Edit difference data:
--- --- ---

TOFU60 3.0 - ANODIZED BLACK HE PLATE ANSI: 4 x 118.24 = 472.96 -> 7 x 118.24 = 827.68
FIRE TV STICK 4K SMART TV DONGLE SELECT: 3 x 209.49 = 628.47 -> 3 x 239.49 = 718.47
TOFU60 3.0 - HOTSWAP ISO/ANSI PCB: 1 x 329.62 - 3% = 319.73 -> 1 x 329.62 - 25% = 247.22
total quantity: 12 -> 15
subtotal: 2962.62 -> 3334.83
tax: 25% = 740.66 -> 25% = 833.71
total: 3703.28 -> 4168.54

--- --- ---

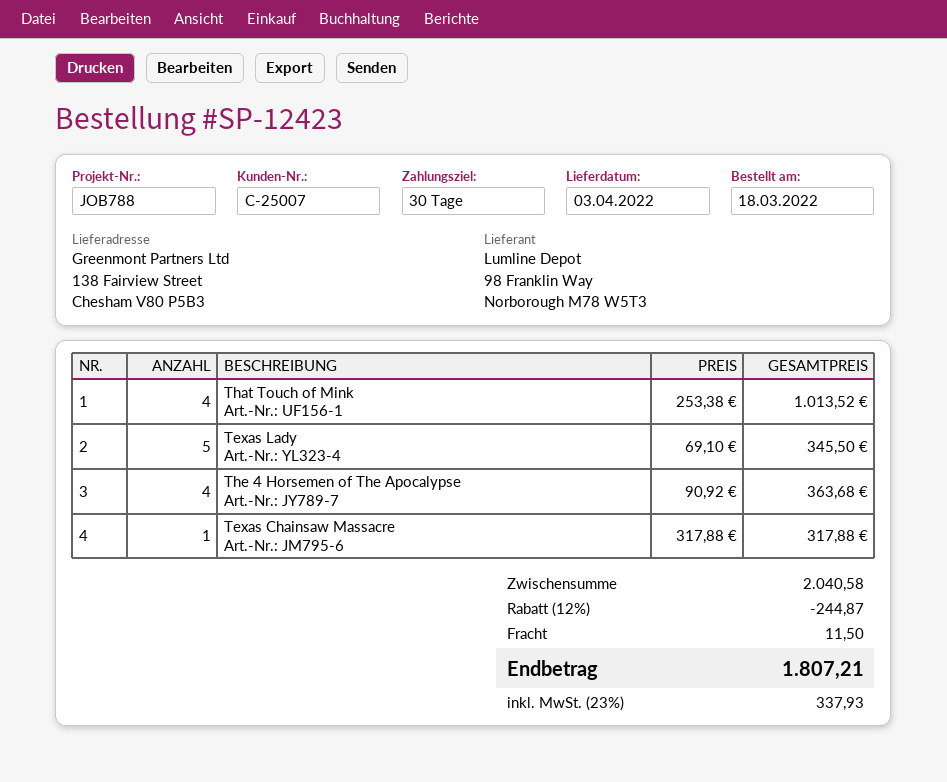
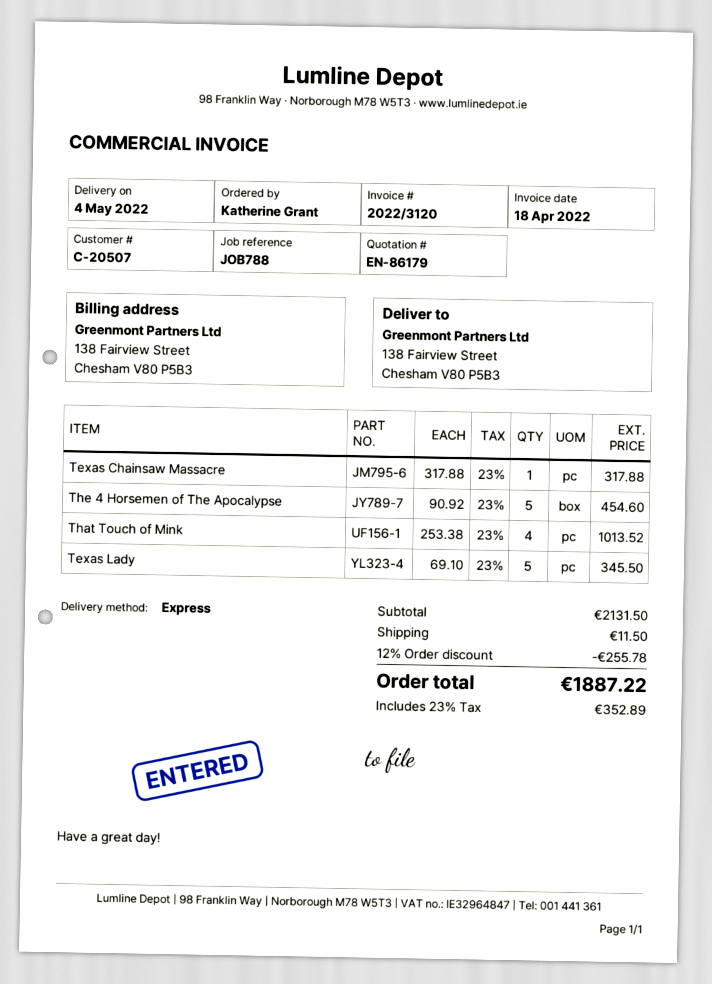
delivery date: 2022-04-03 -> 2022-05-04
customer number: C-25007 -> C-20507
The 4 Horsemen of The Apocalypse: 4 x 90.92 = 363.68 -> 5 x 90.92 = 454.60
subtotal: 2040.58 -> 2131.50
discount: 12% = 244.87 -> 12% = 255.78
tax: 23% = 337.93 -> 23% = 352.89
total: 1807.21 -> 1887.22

--- --- ---

BRIEF: Copy every line of the data where "ANSI" is found.

SOLVED EXERCISE:
TOFU60 3.0 - ANODIZED BLACK HE PLATE ANSI: 4 x 118.24 = 472.96 -> 7 x 118.24 = 827.68
TOFU60 3.0 - HOTSWAP ISO/ANSI PCB: 1 x 329.62 - 3% = 319.73 -> 1 x 329.62 - 25% = 247.22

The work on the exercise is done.